→ ABOUT THIS EXERCISE
What you should end up with is an exact copy of the lines from the one holding "[310,313,518,324] [310,331,511,342] [310,349,459,360]" through the last line of the entries below, both included, and nothing else; leave every picture out.

*** THE DATA Section Begins ***

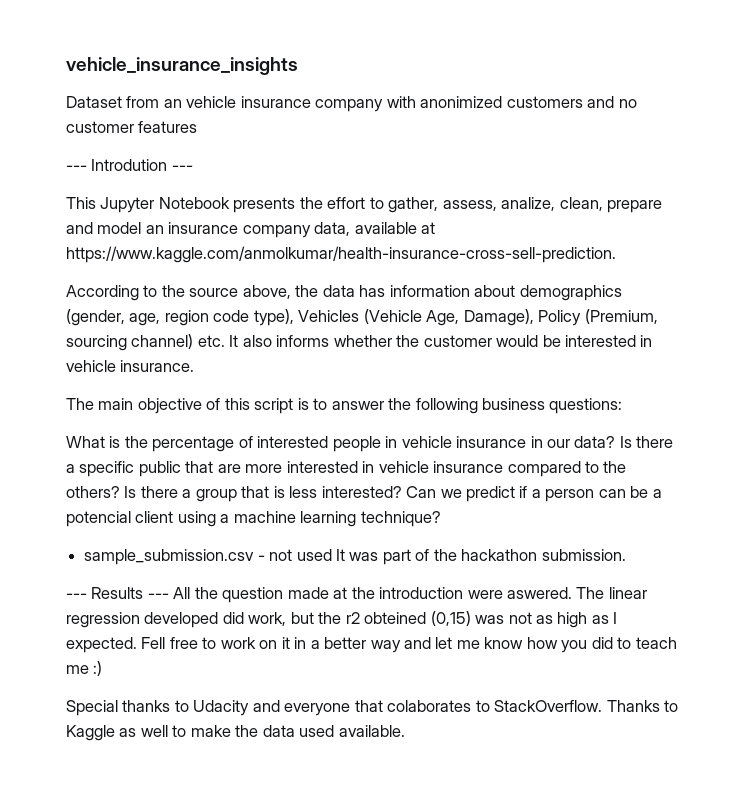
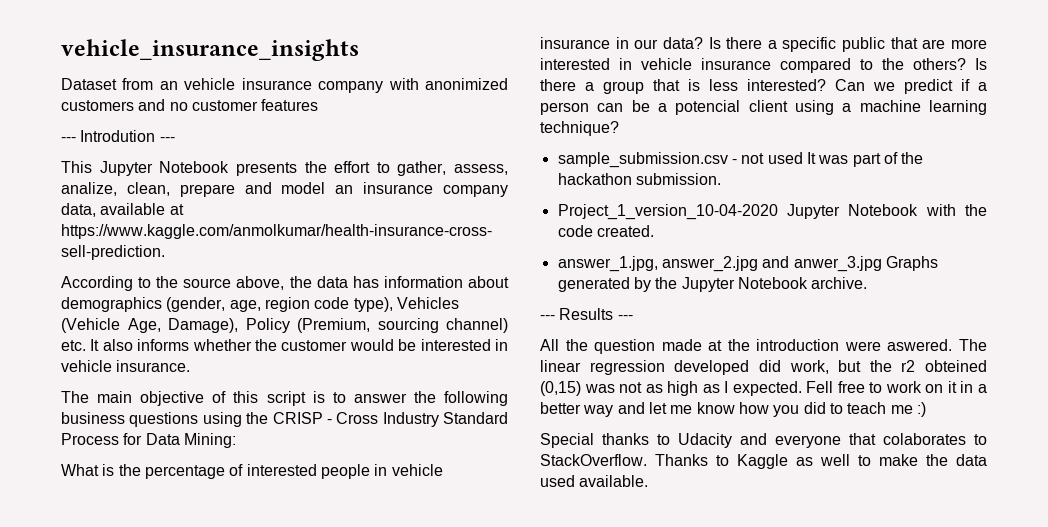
[549,398,623,414] questions: -> [129,412,508,427] [61,433,236,448] questions using the CRISP - Cross Industry Standard Process for Data Mining:
(626, 555) none -> [557,204,987,220] [557,225,654,237] [557,256,938,272] [557,277,868,292] // Project_1_version_10-04-2020 Jupyter Notebook with the code created. // answer_1.jpg, answer_2.jpg and anwer_3.jpg Graphs generated by the Jupyter Notebook archive.
(169, 596) none -> (633, 317) //

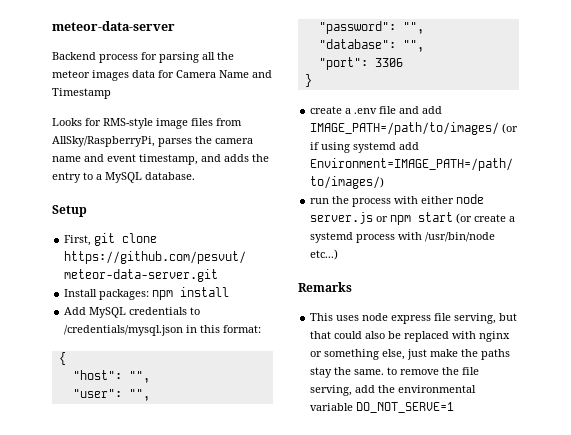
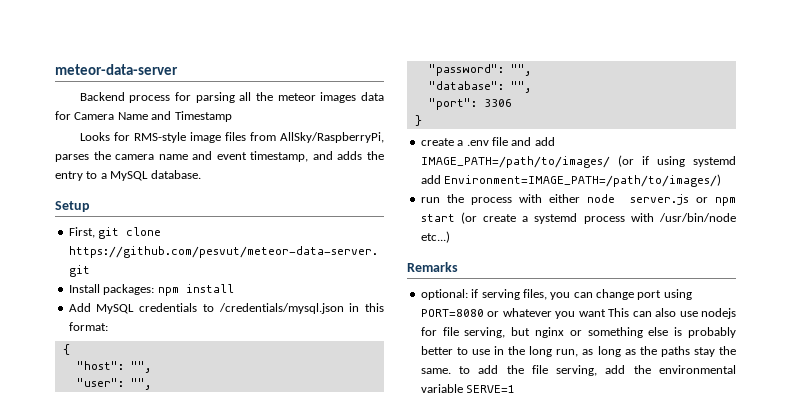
[310,313,518,324] [310,331,511,342] [310,349,459,360] This uses node express file serving, but that could also be replaced with nginx or something else, just make -> [420,289,692,300] [420,308,736,319] [420,327,736,338] [420,346,636,357] optional: if serving files, you can change port using PORT=8080 or whatever you want This can also use nodejs for file serving, but nginx or something else is probably better to use in the long run, as long as
[400,369,440,375] remove -> [478,365,499,374] add
[356,402,455,413] DO_NOT_SERVE=1 -> [466,385,516,393] SERVE=1

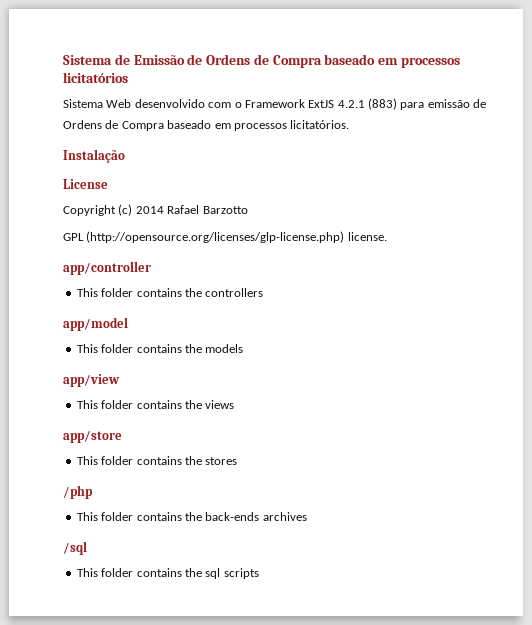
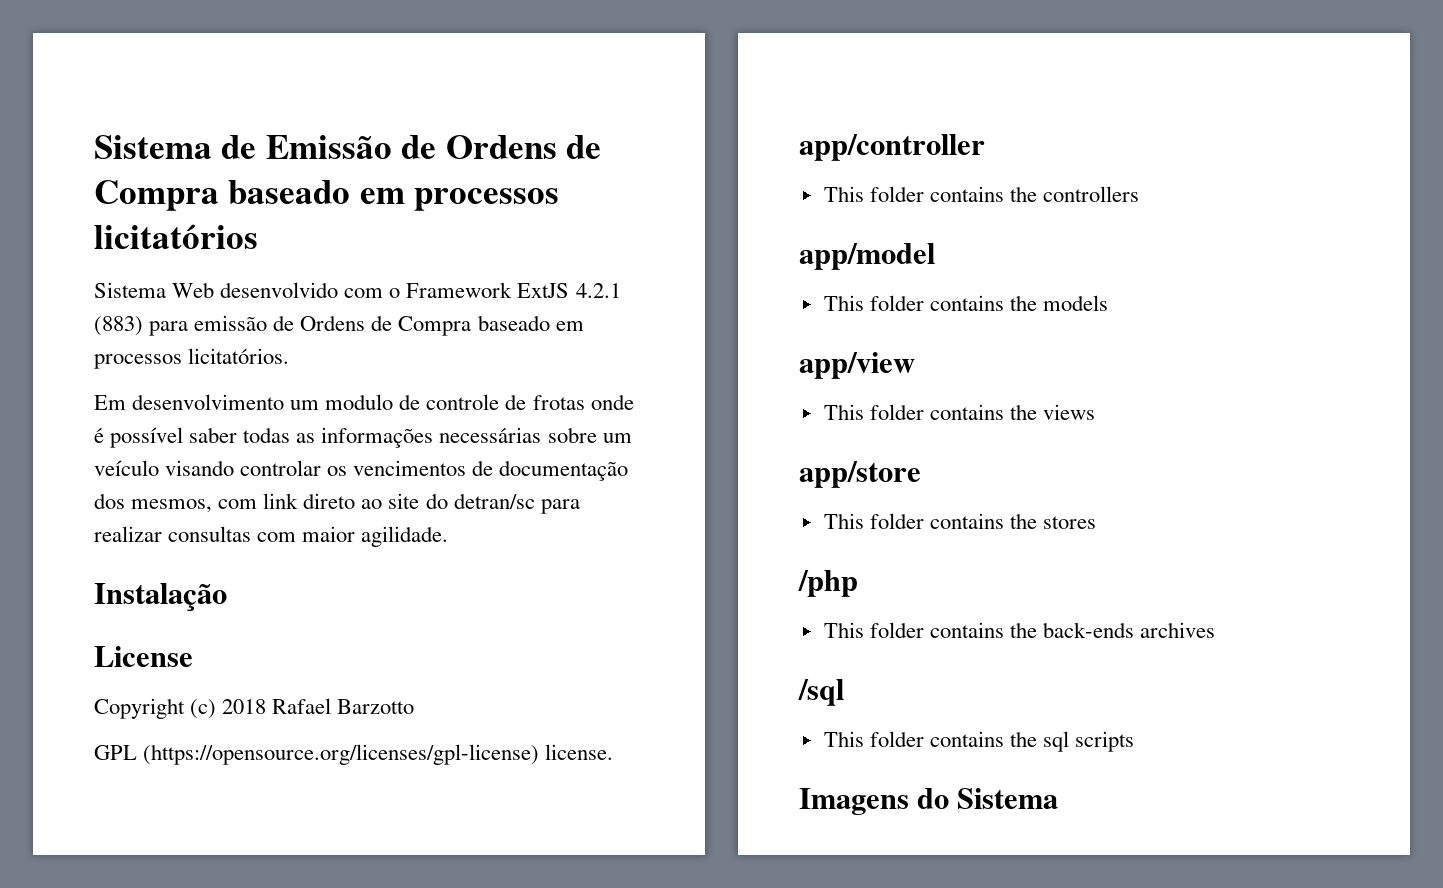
(350, 124) none -> [94,394,634,410] [94,427,632,448] [94,460,629,481] [94,493,580,514] [94,526,449,547] // Em desenvolvimento um modulo de controle de frotas onde é possível saber todas as informações necessárias sobre um veículo visando controlar os vencimentos de documentação dos mesmos, com link direto ao site do detran/sc para realizar consultas com maior agilidade.
[135,206,164,214] 2014 -> [222,699,267,714] 2018
[86,231,345,243] (http://opensource.org/licenses/glp-license.php) -> [143,744,540,765] (https://opensource.org/licenses/gpl-license)
(259, 573) none -> [799,788,1059,815] // Imagens do Sistema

*** THE DATA Section Ends ***

→ PROBLEM SOLUTION
[310,313,518,324] [310,331,511,342] [310,349,459,360] This uses node express file serving, but that could also be replaced with nginx or something else, just make -> [420,289,692,300] [420,308,736,319] [420,327,736,338] [420,346,636,357] optional: if serving files, you can change port using PORT=8080 or whatever you want This can also use nodejs for file serving, but nginx or something else is probably better to use in the long run, as long as
[400,369,440,375] remove -> [478,365,499,374] add
[356,402,455,413] DO_NOT_SERVE=1 -> [466,385,516,393] SERVE=1

(350, 124) none -> [94,394,634,410] [94,427,632,448] [94,460,629,481] [94,493,580,514] [94,526,449,547] // Em desenvolvimento um modulo de controle de frotas onde é possível saber todas as informações necessárias sobre um veículo visando controlar os vencimentos de documentação dos mesmos, com link direto ao site do detran/sc para realizar consultas com maior agilidade.
[135,206,164,214] 2014 -> [222,699,267,714] 2018
[86,231,345,243] (http://opensource.org/licenses/glp-license.php) -> [143,744,540,765] (https://opensource.org/licenses/gpl-license)
(259, 573) none -> [799,788,1059,815] // Imagens do Sistema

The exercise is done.